> [WHAT IS NEEDED]: From the line that includes "filter: none -> sulfate >= 3.69" down to the final line of the data below, copy every line exactly and leave the rest out.

Edit difference data
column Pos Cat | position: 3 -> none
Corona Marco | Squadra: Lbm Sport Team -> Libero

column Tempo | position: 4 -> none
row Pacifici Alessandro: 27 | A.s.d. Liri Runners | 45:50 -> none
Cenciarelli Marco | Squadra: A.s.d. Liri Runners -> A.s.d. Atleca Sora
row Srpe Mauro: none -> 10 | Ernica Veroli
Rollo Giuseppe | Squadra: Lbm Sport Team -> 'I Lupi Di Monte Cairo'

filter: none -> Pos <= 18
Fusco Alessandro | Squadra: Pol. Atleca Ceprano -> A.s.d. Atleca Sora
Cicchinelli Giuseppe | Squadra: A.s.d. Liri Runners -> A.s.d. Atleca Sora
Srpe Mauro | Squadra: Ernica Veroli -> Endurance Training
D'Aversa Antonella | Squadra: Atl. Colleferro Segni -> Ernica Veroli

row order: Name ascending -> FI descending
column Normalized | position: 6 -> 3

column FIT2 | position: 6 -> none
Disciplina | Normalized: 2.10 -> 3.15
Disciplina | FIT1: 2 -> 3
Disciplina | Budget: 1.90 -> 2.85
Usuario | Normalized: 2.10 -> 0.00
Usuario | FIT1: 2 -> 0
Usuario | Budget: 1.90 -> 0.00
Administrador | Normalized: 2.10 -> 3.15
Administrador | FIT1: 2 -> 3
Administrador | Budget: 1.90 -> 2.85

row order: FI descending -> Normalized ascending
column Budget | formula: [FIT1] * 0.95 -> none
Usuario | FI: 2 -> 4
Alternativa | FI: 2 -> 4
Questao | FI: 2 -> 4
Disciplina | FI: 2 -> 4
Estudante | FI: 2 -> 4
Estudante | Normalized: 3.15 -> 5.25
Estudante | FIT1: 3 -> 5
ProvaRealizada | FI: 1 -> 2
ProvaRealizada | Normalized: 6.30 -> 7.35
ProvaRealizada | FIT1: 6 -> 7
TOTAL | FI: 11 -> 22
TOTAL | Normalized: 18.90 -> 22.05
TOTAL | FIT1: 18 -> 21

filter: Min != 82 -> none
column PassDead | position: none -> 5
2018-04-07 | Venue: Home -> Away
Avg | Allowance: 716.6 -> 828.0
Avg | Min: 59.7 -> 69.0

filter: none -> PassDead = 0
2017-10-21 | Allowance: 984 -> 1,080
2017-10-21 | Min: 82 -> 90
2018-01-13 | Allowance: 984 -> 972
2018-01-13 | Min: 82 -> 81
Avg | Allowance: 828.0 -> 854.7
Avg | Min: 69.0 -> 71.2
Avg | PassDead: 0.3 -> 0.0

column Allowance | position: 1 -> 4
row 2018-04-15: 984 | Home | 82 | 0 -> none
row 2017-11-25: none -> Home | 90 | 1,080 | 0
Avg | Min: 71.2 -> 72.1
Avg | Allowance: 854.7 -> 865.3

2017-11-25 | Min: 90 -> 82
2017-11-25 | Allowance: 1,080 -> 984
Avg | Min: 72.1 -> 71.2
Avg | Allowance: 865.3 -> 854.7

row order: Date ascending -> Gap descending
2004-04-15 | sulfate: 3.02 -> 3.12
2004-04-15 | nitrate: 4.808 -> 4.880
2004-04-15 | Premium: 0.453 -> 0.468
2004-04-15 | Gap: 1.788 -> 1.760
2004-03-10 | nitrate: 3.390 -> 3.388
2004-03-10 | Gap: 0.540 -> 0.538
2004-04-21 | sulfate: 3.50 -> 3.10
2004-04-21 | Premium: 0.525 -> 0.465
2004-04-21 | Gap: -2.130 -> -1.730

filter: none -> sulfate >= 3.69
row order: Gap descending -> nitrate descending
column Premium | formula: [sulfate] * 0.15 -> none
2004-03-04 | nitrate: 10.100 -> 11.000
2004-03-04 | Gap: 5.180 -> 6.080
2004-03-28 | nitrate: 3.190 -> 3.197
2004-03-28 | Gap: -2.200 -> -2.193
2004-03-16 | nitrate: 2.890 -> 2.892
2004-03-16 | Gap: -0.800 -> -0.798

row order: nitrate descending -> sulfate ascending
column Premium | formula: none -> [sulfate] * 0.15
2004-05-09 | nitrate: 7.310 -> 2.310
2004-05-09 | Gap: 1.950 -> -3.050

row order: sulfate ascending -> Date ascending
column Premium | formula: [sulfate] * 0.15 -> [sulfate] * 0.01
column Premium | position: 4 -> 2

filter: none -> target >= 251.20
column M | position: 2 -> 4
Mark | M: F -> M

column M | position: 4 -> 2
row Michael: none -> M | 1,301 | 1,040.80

> [TASK SOLUTION]:
filter: none -> sulfate >= 3.69
row order: Gap descending -> nitrate descending
column Premium | formula: [sulfate] * 0.15 -> none
2004-03-04 | nitrate: 10.100 -> 11.000
2004-03-04 | Gap: 5.180 -> 6.080
2004-03-28 | nitrate: 3.190 -> 3.197
2004-03-28 | Gap: -2.200 -> -2.193
2004-03-16 | nitrate: 2.890 -> 2.892
2004-03-16 | Gap: -0.800 -> -0.798

row order: nitrate descending -> sulfate ascending
column Premium | formula: none -> [sulfate] * 0.15
2004-05-09 | nitrate: 7.310 -> 2.310
2004-05-09 | Gap: 1.950 -> -3.050

row order: sulfate ascending -> Date ascending
column Premium | formula: [sulfate] * 0.15 -> [sulfate] * 0.01
column Premium | position: 4 -> 2

filter: none -> target >= 251.20
column M | position: 2 -> 4
Mark | M: F -> M

column M | position: 4 -> 2
row Michael: none -> M | 1,301 | 1,040.80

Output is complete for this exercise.